Given the figure shown, determine the area of a similar polygon 𝐴 prime 𝐵 prime 𝐶 prime in which 𝐴 prime 𝐵 prime equals three.

Well, the first thing we need to look at is where it says that we’re looking at a similar polygon. But what does this mean? Well, a similar polygon means that if two polygons are, in fact, similar to each other, then corresponding sides are proportional and their angles are equal. Another way we can think about it is that, in fact, one is an enlargement of the other. So, in that case, what we can do to help us solve this problem is find out what our scale factor of enlargement would be.

And what we have is a formula for scale factor. And that is that the scale factor is equal to the new length over the original length. Well, as in our new polygon 𝐴 prime 𝐵 prime 𝐶 prime, we’re looking at the line 𝐴 prime 𝐵 prime and we know that it’s three, then the corresponding line in our triangle that we have here on the grid is 𝐴𝐵. And we can see that the length of this corresponding line is five units. So, therefore, our scale factor is gonna be our new length, which is three, divided by the original length, which is five. So, we can say the scale factor is three-fifths.
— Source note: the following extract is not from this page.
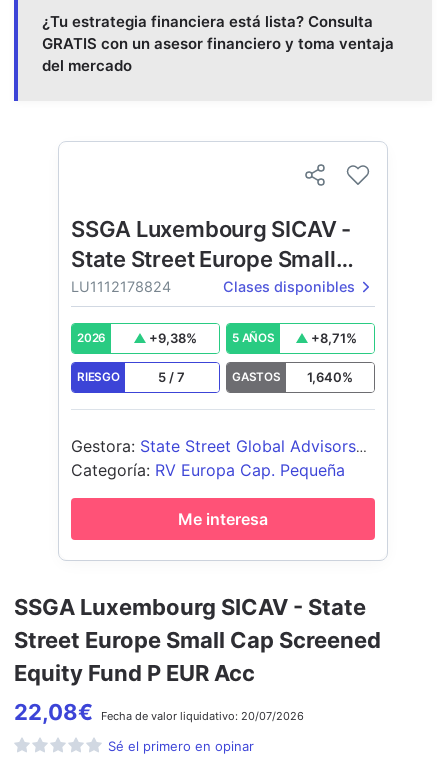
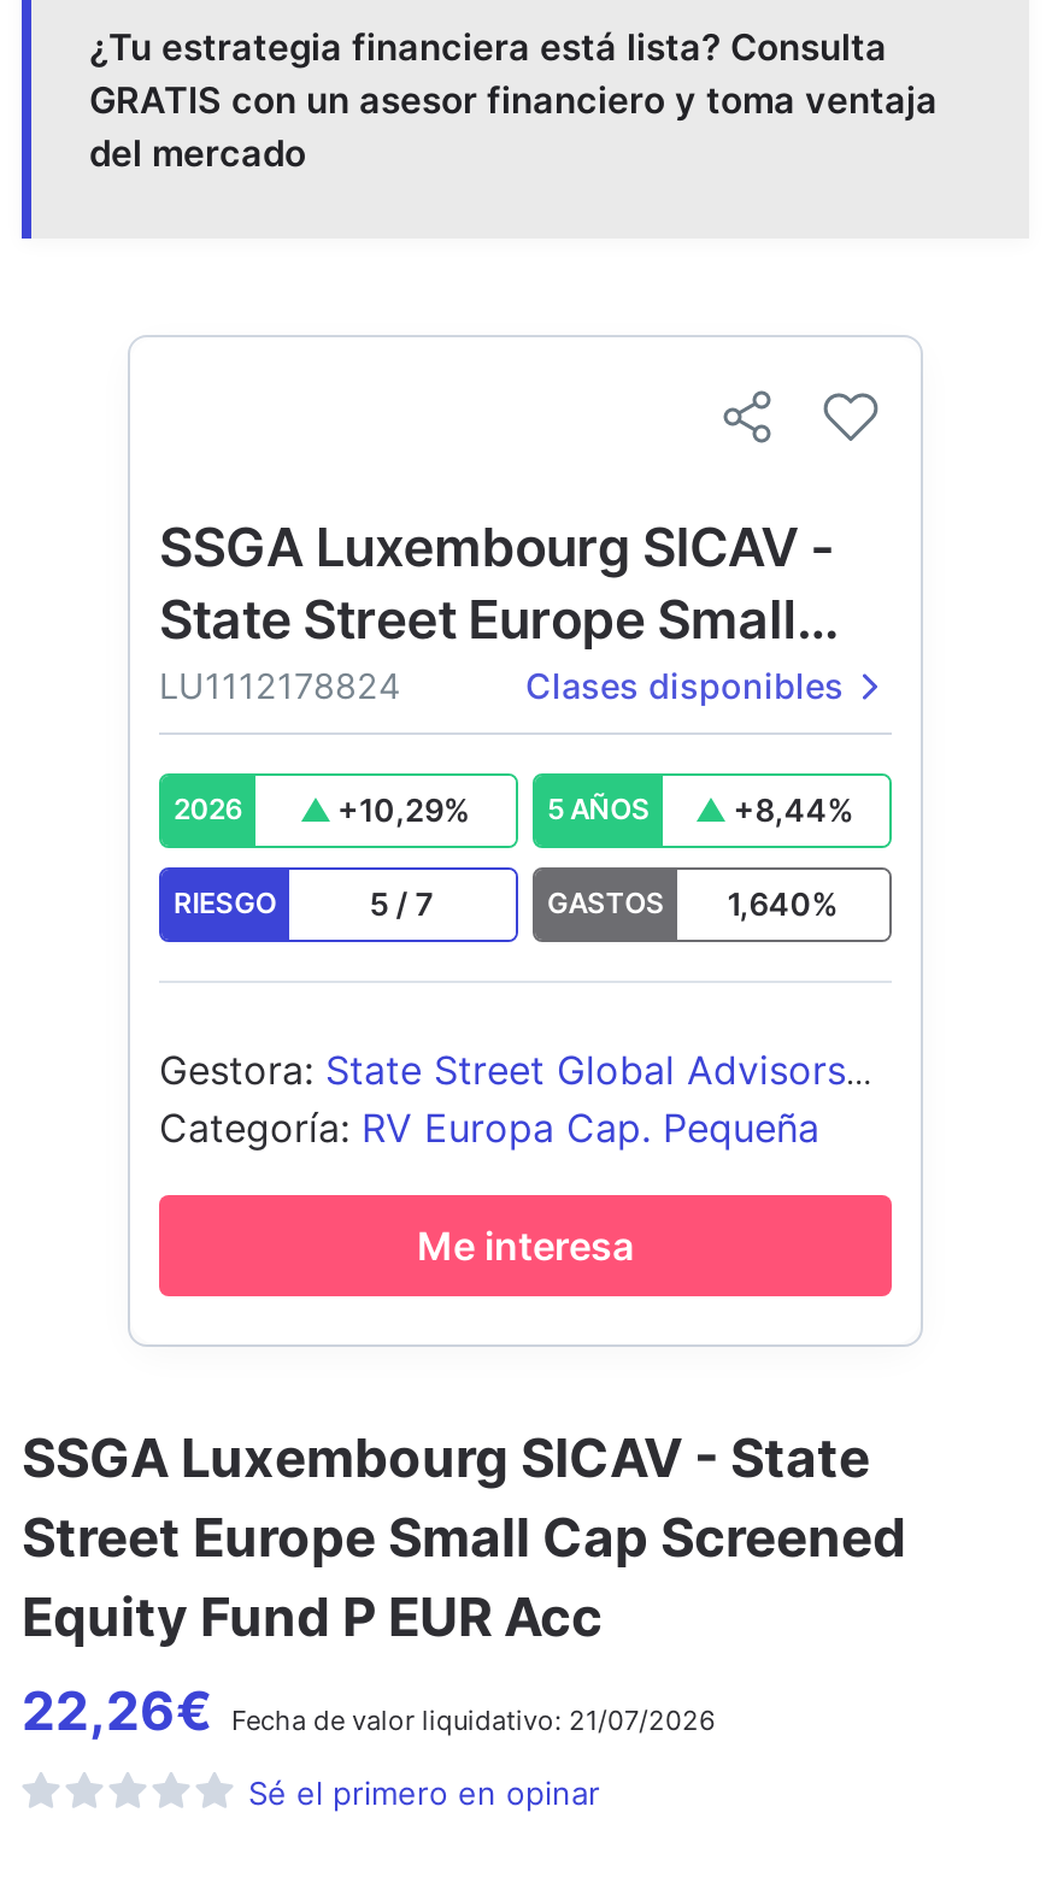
[148,330,196,346] +9,38% -> [337,790,470,829] +10,29%
[311,330,357,346] +8,71% -> [733,790,854,829] +8,44%
[14,699,304,725] 22,08€ Fecha devalor liquidativo: 20/07/2026 -> [22,1679,716,1742] 22,26€ Fecha devalor liquidativo: 21/07/2026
Well, in the question, what we’re asked to do is find the area of the new triangle or the new polygon. Well, we know that the area of a triangle is equal to a half the base times the height. And that’s where the height is the perpendicular height. Well, if we take a look at the sketch that we’ve drawn, we know the base because that’s three. But what we don’t know is the perpendicular height. So how are we going to work this out?

Well, what we can do is utilize the scale factor that we found. And that’s because if we take a look at the original triangle, then what we have is a height of seven units. So, therefore, if we want to find out what ℎ is, so the height, on our new triangle, then it’s gonna be equal to seven multiplied by 0.6. And it’s 0.6 because the scale factor we found to be three-fifths or three over five, and this is the same as 0.6 when put into a decimal. So, therefore, our height is gonna be equal to 4.2.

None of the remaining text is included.